By JAMES COVERT
JCPenney’s cash has been disappearing into thin air — literally.
CEO Ron Johnson burned through more than $344,000 of the struggling retailer’s money last year on the company jets — even as the rest of his compensation plummeted along with Penney’s finances, the company revealed yesterday.
As first reported by The Post, Johnson has insisted on using a private jet each week to commute to Penney’s Texas headquarters from his home in Palo Alto, Calif. — a perk extended to numerous other top Penney execs who commute from home in New York and California.
Despite the cushy perk, Johnson’s overall pay package crashed and burned in 2012, plunging 97 percent to $1.9 million from $53 million a year earlier, a reflection of the former Apple exec’s flopped strategy to transform Penney’s business.

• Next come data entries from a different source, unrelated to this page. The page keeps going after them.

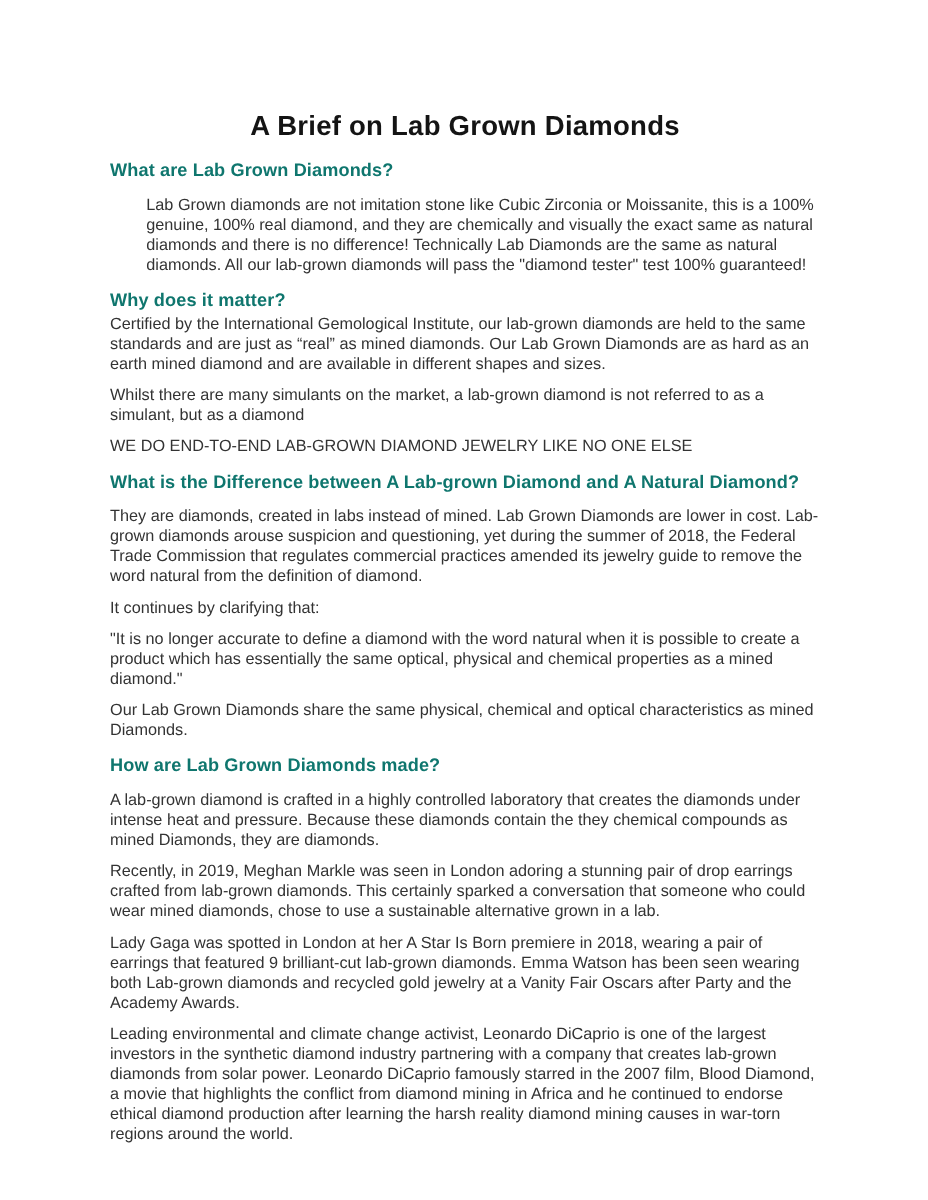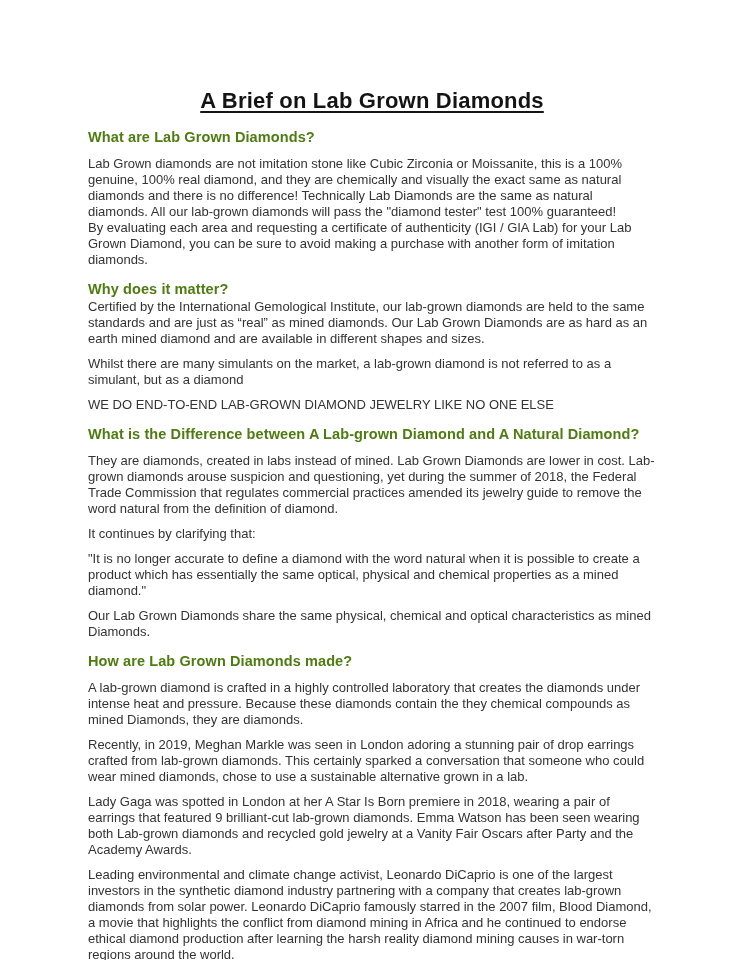--- a/index.html
+++ b/index.html
@@ -19,57 +19,56 @@
     height: 960px;
     background: #ffffff;
     padding: 88px 86px 40px 88px;
     overflow: hidden;
   }
   .doc-title {
     font-size: 22px;
     font-weight: bold;
     color: #141414;
     text-align: center;
-    text-decoration: underline;
     text-underline-offset: 3px;
     margin: 0 0 15px 0;
     letter-spacing: 0.2px;
   }
   .section-heading {
     font-size: 14.5px;
     font-weight: bold;
-    color: #4d7c0f;
+    color: #0f766e;
     margin: 13px 0 11px 0;
     letter-spacing: 0.1px;
   }
   .section-heading.tight-below {
     margin-bottom: 2px;
   }
   .para {
     font-size: 13px;
     line-height: 16px;
     color: #333333;
     margin: 0 0 9px 0;
     text-align: left;
   }
   .para.no-gap {
     margin-bottom: 0;
+    margin-left: 29px;
   }
 </style>
 </head>
 <body>
 
 <div class="page">
 
   <h1 class="doc-title">A Brief on Lab Grown Diamonds</h1>
 
   <section>
     <h2 class="section-heading">What are Lab Grown Diamonds?</h2>
     <p class="para no-gap">Lab Grown diamonds are not imitation stone like Cubic Zirconia or Moissanite, this is a 100% genuine, 100% real diamond, and they are chemically and visually the exact same as natural diamonds and there is no difference! Technically Lab Diamonds are the same as natural diamonds. All our lab-grown diamonds will pass the "diamond tester" test 100% guaranteed!</p>
-    <p class="para">By evaluating each area and requesting a certificate of authenticity (IGI / GIA Lab) for your Lab Grown Diamond, you can be sure to avoid making a purchase with another form of imitation diamonds.</p>
   </section>
 
   <section>
     <h2 class="section-heading tight-below">Why does it matter?</h2>
     <p class="para">Certified by the International Gemological Institute, our lab-grown diamonds are held to the same standards and are just as “real” as mined diamonds. Our Lab Grown Diamonds are as hard as an earth mined diamond and are available in different shapes and sizes.</p>
     <p class="para">Whilst there are many simulants on the market, a lab-grown diamond is not referred to as a simulant, but as a diamond</p>
     <p class="para">WE DO END-TO-END LAB-GROWN DIAMOND JEWELRY LIKE NO ONE ELSE</p>
   </section>
 
   <section>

Johnson’s marketing disaster has left the company’s finances in tatters.
Indeed, Johnson failed to win a cash bonus of up to $1,875,000 because the incentive had been linked to Penney’s target of $1.1 billion in operating profit.
Johnson missed that target, to put it mildly: Penney instead reported a 2012 operating loss of more than $1 billion as Johnson’s move to eliminate coupons and discounts sent shoppers fleeing in droves.
Sales in the year fell 25 percent.
Apart from his base salary of $1.5 million and his aircraft-based compensation, Johnson was given nearly $30,000 for home-security systems and $3,235 for information-technology services.
While lavish by the standards of most Penney employees, Johnson’s 2012 pay package is peanuts next to the $52.7 million stock award he landed when he took the helm of the company in late 2011.
In 2012, Johnson and other top execs were deprived of performance-based stock awards, options and cash bonuses because of the company’s dismal performance, according to an annual proxy filing with the Securities and Exchange Commission, which details compensation for top execs and directors.
Chief Operating Officer Mike Kramer, who had reaped a $33.4 million bonanza when he signed on in 2011, saw his total compensation drop to slightly more than $1 million last year.
Compensation for Chief Talent Officer Dan Walker — a former Apple exec who spent lavishly last year to lure other execs to Penney from the iPad maker — slid to $731,000 from more than $20 million a year earlier.
Former president Michael Francis, however, was paid a total of $4.7 million despite being fired after just eight months on the job, according to securities filings.
A year earlier, Francis claimed an eye-popping $44.7 million, including a $12 million cash bonus and stock awards worth $32.1 million.
Chief Financial Officer Ken Hannah, who joined the company last year, earned more than $5.5 million in 2012.